**** Data to use ****

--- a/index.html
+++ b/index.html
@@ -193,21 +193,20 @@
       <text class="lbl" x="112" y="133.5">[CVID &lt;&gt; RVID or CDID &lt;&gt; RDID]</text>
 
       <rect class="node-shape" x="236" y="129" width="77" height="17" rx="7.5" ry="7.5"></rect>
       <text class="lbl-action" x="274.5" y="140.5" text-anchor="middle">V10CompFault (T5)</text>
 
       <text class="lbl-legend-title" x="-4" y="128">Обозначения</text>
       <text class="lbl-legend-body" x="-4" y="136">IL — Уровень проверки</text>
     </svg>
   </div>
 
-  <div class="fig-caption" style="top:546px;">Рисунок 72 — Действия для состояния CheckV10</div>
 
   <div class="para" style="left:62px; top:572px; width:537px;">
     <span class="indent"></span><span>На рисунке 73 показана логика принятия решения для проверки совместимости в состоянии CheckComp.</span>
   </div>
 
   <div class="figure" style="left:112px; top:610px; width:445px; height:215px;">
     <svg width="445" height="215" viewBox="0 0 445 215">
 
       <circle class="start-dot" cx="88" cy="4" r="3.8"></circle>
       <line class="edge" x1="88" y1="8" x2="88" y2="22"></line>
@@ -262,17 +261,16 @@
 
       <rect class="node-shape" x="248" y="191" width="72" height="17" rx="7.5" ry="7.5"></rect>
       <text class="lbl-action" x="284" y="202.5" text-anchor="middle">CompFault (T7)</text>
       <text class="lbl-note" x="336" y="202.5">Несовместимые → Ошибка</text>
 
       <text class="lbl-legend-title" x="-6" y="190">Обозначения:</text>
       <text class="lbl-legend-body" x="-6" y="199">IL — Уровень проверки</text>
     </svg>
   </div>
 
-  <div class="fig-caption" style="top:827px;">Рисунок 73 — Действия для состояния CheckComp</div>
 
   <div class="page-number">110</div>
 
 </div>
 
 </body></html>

****
**** Data to use ****

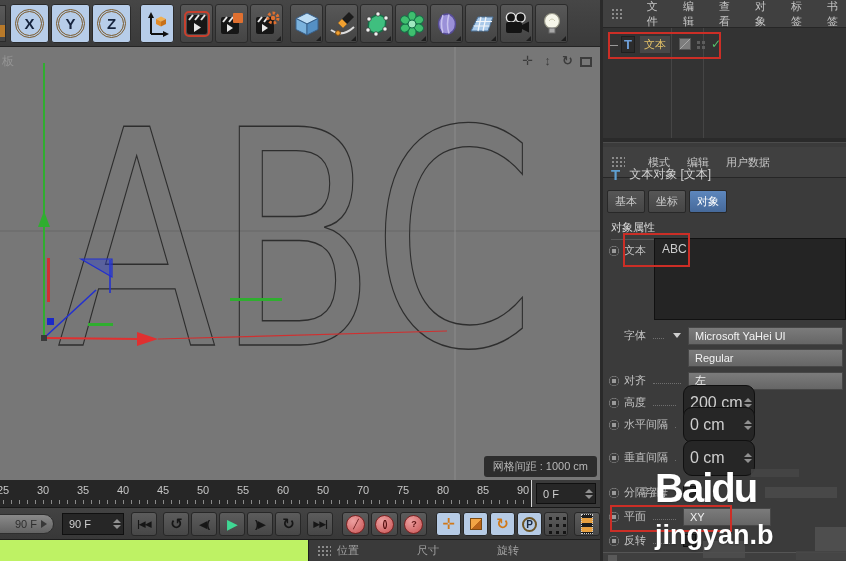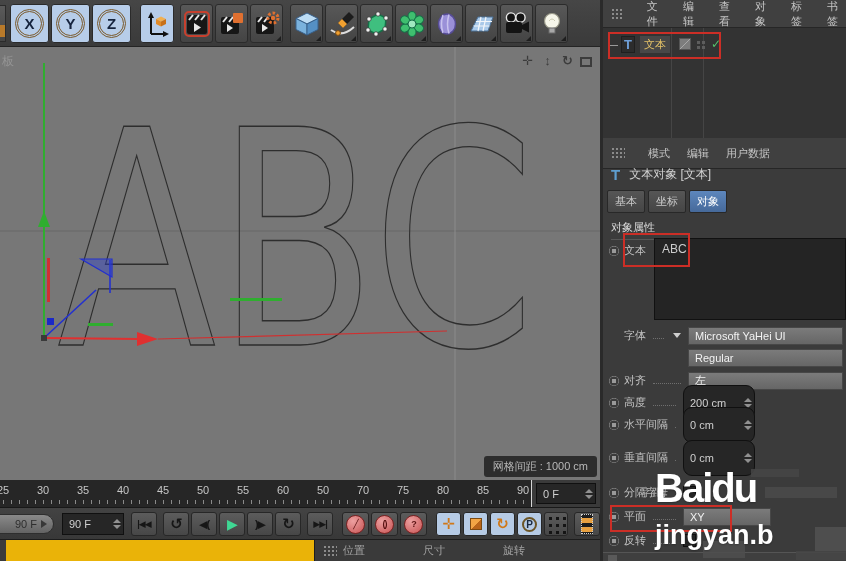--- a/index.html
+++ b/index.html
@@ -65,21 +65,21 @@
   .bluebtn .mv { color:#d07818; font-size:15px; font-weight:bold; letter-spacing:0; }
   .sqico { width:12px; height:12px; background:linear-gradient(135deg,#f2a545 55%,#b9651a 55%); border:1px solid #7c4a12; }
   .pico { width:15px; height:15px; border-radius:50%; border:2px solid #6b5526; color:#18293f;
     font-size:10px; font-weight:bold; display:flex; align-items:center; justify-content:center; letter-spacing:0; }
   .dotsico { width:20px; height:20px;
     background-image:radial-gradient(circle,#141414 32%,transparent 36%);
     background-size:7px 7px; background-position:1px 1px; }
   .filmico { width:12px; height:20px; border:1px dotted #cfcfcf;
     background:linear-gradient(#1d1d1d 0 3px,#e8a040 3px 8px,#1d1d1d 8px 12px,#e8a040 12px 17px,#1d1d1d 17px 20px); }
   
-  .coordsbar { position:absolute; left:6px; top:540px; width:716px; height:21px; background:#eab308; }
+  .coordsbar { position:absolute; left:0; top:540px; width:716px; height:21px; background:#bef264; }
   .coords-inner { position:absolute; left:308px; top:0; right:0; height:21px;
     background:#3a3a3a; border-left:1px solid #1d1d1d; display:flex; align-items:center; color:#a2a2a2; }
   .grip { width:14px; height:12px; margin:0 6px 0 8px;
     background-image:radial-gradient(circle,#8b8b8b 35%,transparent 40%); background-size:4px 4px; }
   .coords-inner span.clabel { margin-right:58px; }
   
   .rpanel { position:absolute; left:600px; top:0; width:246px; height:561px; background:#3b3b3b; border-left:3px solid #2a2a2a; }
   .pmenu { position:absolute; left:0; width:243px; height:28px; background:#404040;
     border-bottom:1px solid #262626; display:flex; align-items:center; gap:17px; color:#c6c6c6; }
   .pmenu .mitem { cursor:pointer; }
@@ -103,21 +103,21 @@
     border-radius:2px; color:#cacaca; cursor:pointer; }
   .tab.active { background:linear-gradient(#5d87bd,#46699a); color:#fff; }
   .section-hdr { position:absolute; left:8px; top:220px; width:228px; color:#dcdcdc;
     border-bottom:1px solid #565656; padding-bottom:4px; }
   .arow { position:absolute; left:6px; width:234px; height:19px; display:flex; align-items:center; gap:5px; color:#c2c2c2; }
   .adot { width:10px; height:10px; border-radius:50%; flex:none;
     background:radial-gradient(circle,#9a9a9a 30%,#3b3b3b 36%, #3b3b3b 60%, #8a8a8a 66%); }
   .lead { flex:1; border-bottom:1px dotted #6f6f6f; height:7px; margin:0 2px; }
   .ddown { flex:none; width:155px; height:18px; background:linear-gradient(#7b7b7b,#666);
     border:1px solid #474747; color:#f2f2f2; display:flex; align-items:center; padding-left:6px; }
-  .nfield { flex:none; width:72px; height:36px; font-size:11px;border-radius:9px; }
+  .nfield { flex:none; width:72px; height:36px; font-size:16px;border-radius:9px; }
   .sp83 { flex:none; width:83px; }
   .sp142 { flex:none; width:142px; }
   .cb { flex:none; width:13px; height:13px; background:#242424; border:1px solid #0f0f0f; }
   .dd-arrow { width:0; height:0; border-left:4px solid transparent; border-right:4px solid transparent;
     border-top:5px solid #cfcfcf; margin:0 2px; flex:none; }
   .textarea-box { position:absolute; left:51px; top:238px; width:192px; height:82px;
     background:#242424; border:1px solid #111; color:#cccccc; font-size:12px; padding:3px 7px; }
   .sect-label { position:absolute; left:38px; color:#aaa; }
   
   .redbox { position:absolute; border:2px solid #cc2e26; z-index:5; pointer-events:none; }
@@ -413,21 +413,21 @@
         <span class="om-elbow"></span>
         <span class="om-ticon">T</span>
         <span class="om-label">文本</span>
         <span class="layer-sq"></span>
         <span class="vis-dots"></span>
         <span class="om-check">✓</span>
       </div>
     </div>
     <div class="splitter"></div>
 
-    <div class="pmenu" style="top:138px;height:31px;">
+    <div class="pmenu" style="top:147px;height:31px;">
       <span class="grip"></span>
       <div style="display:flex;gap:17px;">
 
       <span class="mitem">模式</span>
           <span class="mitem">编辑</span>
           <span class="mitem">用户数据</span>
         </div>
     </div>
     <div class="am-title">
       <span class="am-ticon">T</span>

****
**** Data to use ****

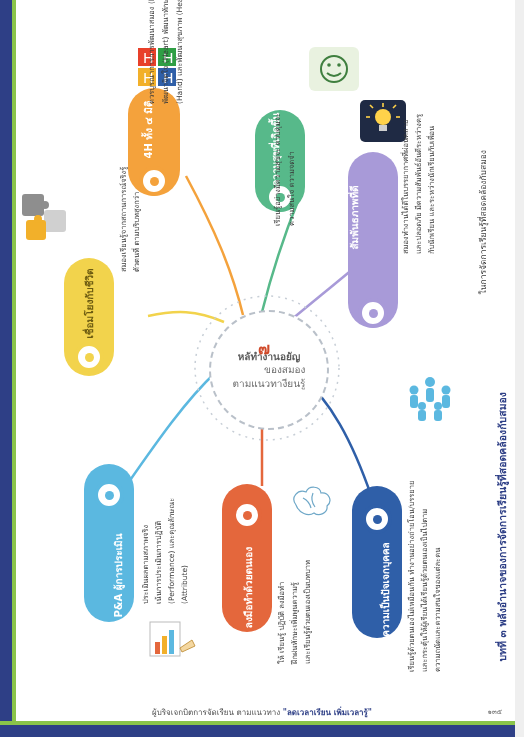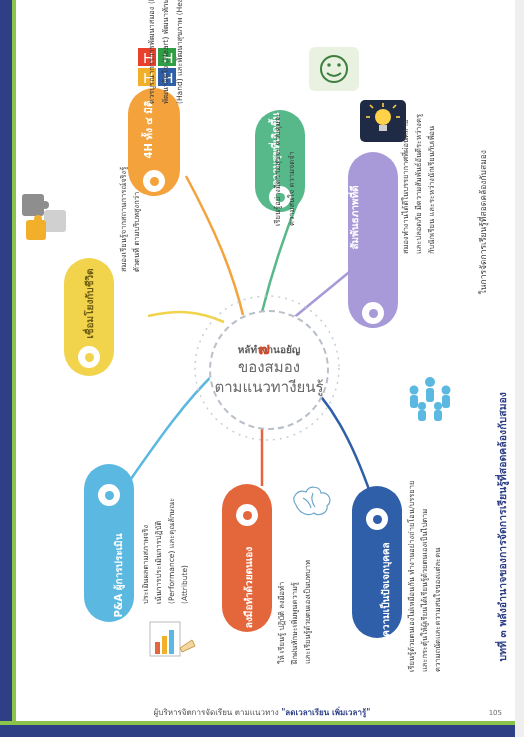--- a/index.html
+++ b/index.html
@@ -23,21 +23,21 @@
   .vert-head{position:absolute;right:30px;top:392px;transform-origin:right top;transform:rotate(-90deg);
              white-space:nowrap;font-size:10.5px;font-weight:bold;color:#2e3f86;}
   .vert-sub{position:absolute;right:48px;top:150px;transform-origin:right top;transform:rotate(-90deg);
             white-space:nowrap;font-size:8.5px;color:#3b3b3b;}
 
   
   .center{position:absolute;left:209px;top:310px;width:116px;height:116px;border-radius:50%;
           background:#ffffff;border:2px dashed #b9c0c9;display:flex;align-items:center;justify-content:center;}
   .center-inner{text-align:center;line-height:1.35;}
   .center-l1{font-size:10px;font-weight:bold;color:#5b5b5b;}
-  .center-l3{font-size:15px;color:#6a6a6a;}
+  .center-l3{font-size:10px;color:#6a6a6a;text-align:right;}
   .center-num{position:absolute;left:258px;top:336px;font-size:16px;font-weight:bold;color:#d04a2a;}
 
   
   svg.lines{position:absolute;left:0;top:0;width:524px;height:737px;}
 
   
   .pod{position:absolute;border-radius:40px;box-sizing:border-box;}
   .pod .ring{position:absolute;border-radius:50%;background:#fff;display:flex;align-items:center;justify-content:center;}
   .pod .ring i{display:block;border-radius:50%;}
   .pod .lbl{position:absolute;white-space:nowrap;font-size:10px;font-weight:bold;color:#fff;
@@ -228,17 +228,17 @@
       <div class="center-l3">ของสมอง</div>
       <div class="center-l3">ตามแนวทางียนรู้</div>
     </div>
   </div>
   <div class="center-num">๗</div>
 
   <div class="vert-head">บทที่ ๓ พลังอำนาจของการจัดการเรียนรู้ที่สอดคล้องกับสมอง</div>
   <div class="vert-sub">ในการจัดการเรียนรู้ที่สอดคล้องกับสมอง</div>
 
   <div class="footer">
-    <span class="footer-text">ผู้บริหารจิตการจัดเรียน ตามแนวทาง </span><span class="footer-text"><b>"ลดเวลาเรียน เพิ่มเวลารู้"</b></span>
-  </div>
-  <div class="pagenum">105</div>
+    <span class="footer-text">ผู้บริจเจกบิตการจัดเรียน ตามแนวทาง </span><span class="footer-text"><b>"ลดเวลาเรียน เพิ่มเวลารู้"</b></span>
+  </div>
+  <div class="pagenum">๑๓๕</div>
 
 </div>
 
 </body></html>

****

Filter the records above for the string "pmenu" and copy each matching line.

§ Response to the task
   .pmenu { position:absolute; left:0; width:243px; height:28px; background:#404040;
   .pmenu .mitem { cursor:pointer; }
-    <div class="pmenu" style="top:138px;height:31px;">
+    <div class="pmenu" style="top:147px;height:31px;">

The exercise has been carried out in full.